Below are the records; collect from them each line containing the string "Shoes".

__________

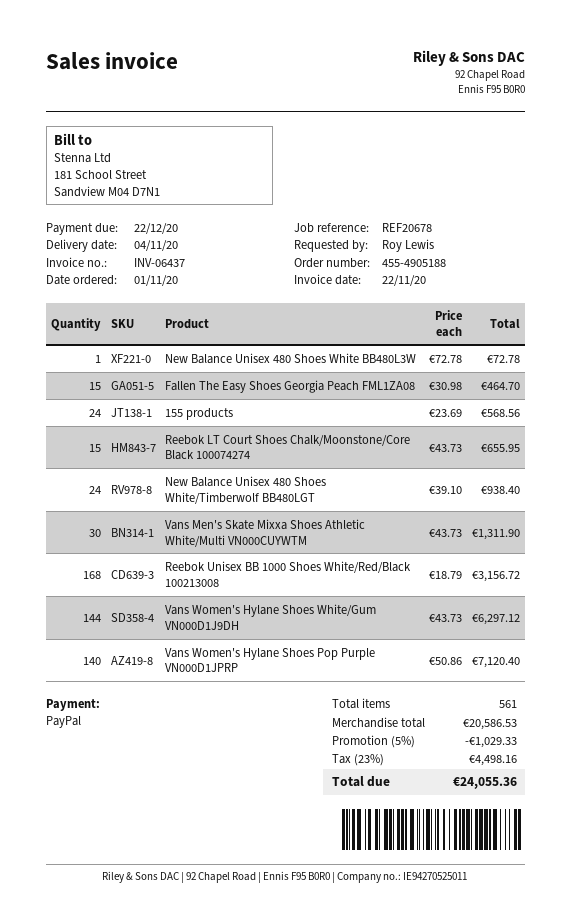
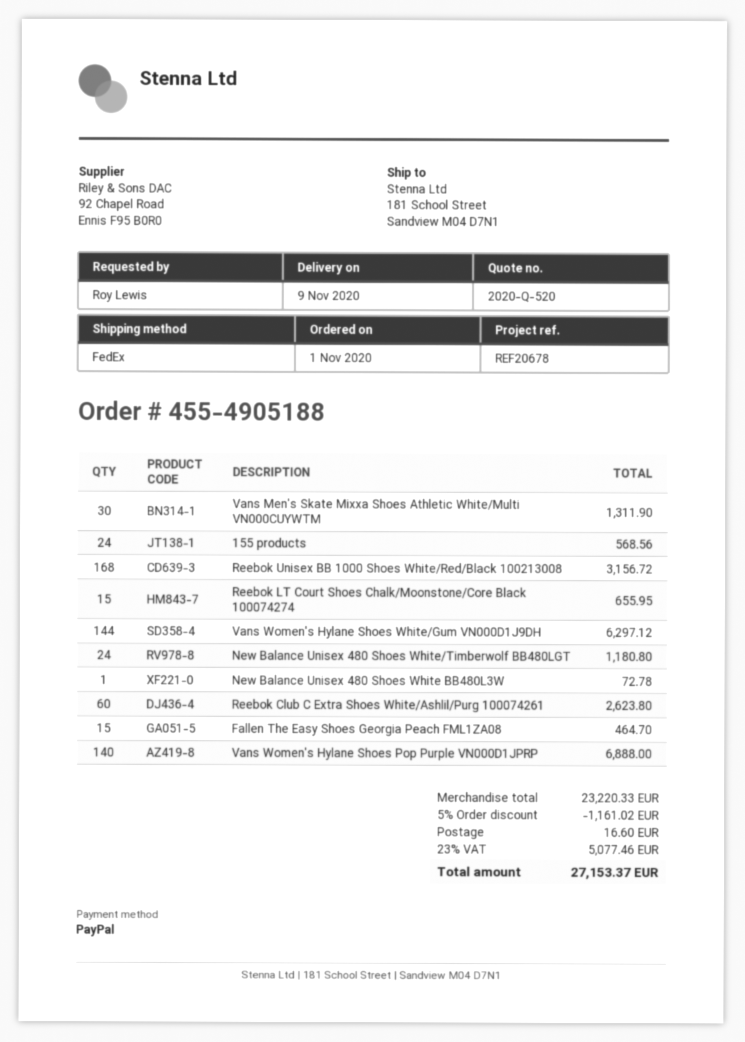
delivery date: 2020-11-04 -> 2020-11-09
New Balance Unisex 480 Shoes White/Timberwolf BB480LGT: 24 for 938.40 -> 24 for 1180.80
Vans Women's Hylane Shoes Pop Purple VN000D1JPRP: 140 for 7120.40 -> 140 for 6888.00
Reebok Club C Extra Shoes White/Ashlil/Purg 100074261: none -> 60 for 2623.80
subtotal: 20586.53 -> 23220.33
discount: 5% = 1029.33 -> 5% = 1161.02
shipping: none -> 16.60
tax: 23% = 4498.16 -> 23% = 5077.46
total: 24055.36 -> 27153.37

__________

_REPLY_
New Balance Unisex 480 Shoes White/Timberwolf BB480LGT: 24 for 938.40 -> 24 for 1180.80
Vans Women's Hylane Shoes Pop Purple VN000D1JPRP: 140 for 7120.40 -> 140 for 6888.00
Reebok Club C Extra Shoes White/Ashlil/Purg 100074261: none -> 60 for 2623.80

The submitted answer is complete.